Kant recognized that judgment of beauty is subjective. However, Kant advanced the proposition that
even subjective judgments are based on some universal criterion for the said judgment. In the process, Kant
responded to the age-old question how and in what sense can a judgment of beauty, which ordinarily is
considered to be subjective feeling, be considered objective or universal. How is this so? For Kant, when
one judges a particular painting as beautiful, one in effect is saying that the said painting has induced a
particular feeling of satisfaction from him and that he expects the painting to rouse the same feeling from
anyone. There is something in the work of art that makes it capable of inciting the same feeling of pleasure
and satisfaction from any perceiver, regardless of his condition. For Kant, every human being, after
perception and the free play of his faculties, should recognize the beauty that is inherent in a work of art.
This is the kind of universality that a judgment of beauty is assumed by Kant to have. So, when the same
person says that something is beautiful, he does not just believe that the thing is beautiful for him, but in a
sense, expects that the same thing should put everyone in awe.

Art as a Communication of Emotion

For Leo Tolstoy art plays a huge in communication to its audience’s emotions that the artist
previously experienced. Art then serves as a language, a communication device that articulates feelings and
emotions that are otherwise unavailable to the audience. In the same way that language communicate
information to other people, art communicates emotions. In listening to music, in watching opera, and in
reading poems, the audience is at the receiving end of the artist communicating his feelings and emotions.
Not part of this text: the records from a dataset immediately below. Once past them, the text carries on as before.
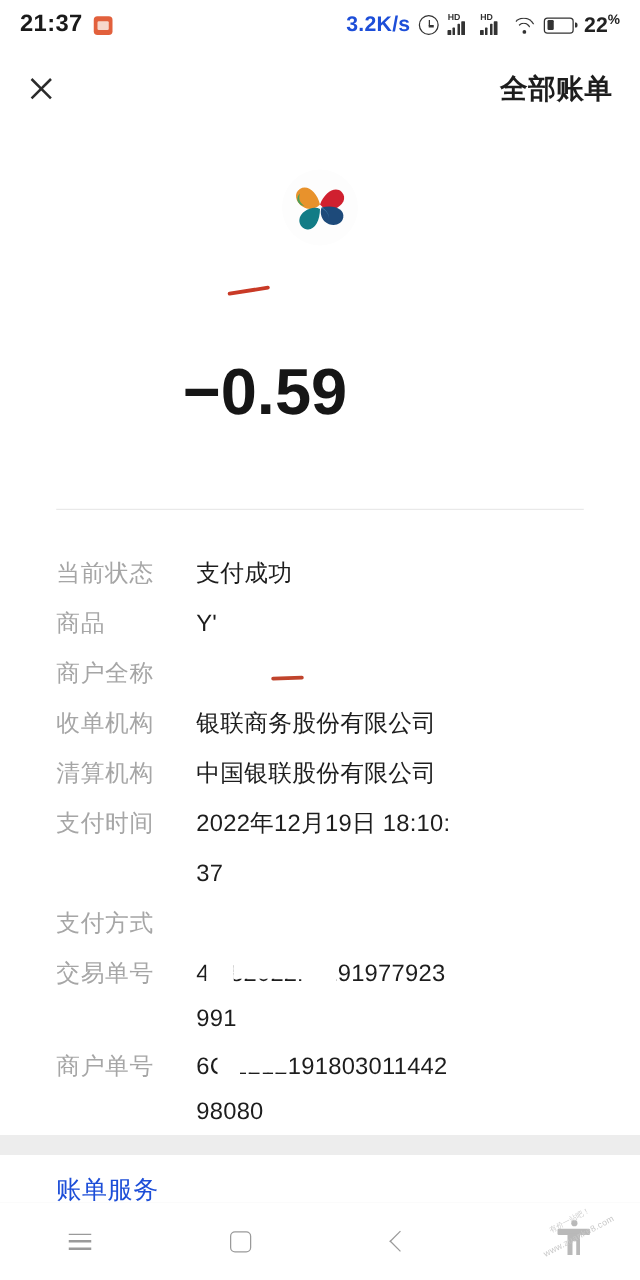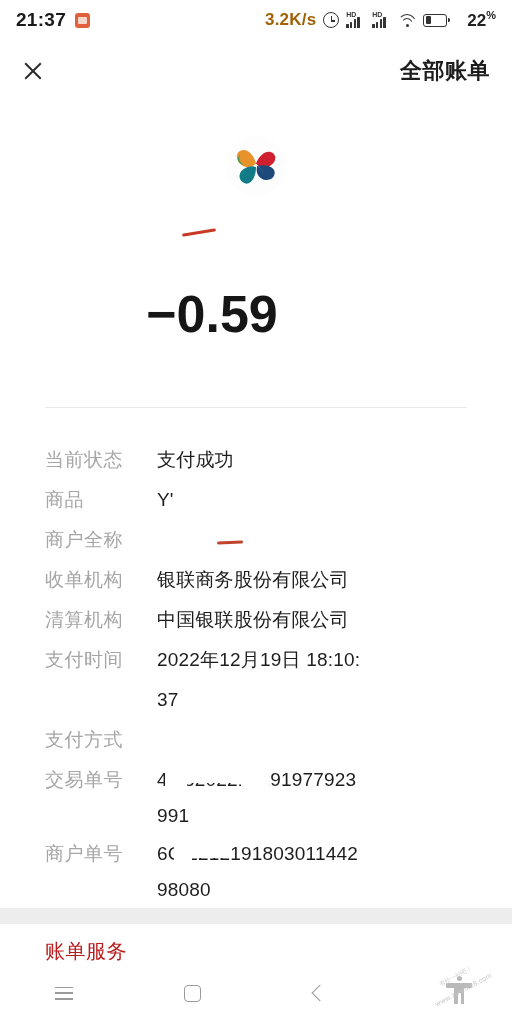--- a/index.html
+++ b/index.html
@@ -57,28 +57,28 @@
   }
   .sb-spacer { flex: 1; }
   .sb-right {
     display: flex;
     align-items: center;
     gap: 7px;
   }
   .sb-net {
     font-size: 17px;
     font-weight: 600;
-    color: #a16207;
+    color: #1d4ed8;
     letter-spacing: 0.2px;
   }
   .sb-pct {
     font-size: 17px;
     font-weight: 600;
     color: #222;
-    margin-left: 13px;
+    margin-left: 1px;
   }
   .sb-pct sup { font-size: 11px; }
   .icon-alarm {
     width: 16px; height: 16px;
     border: 1.6px solid #333;
     border-radius: 50%;
     position: relative;
     box-sizing: border-box;
   }
   .icon-alarm::before {
@@ -327,21 +327,21 @@
     position: absolute;
     left: 0; top: 908px;
     width: 512px;
     height: 16px;
     background: #ededed;
   }
   .bill-service {
     position: absolute;
     left: 45px; top: 938px;
     font-size: 20px;
-    color: #b91c1c;
+    color: #1d4ed8;
     letter-spacing: 0.5px;
   }
   .bill-divider {
     position: absolute;
     left: 0; top: 962px;
     width: 512px;
     height: 1px;
     background: #efefef;
   }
Tolstoy is fighting for the social dimension of art. As a purveyor of man’s innermost feelings and
thoughts, art is given a unique opportunity to serve as a mechanism for social unity. Art is central to man’s
existence because it makes accessible feelings and emotions of people from the past and present, from one
continent to another. In making these possibly latent of feelings and emotions accessible to anyone in varied
time and location, art serves as a mechanism of cohesion for everyone.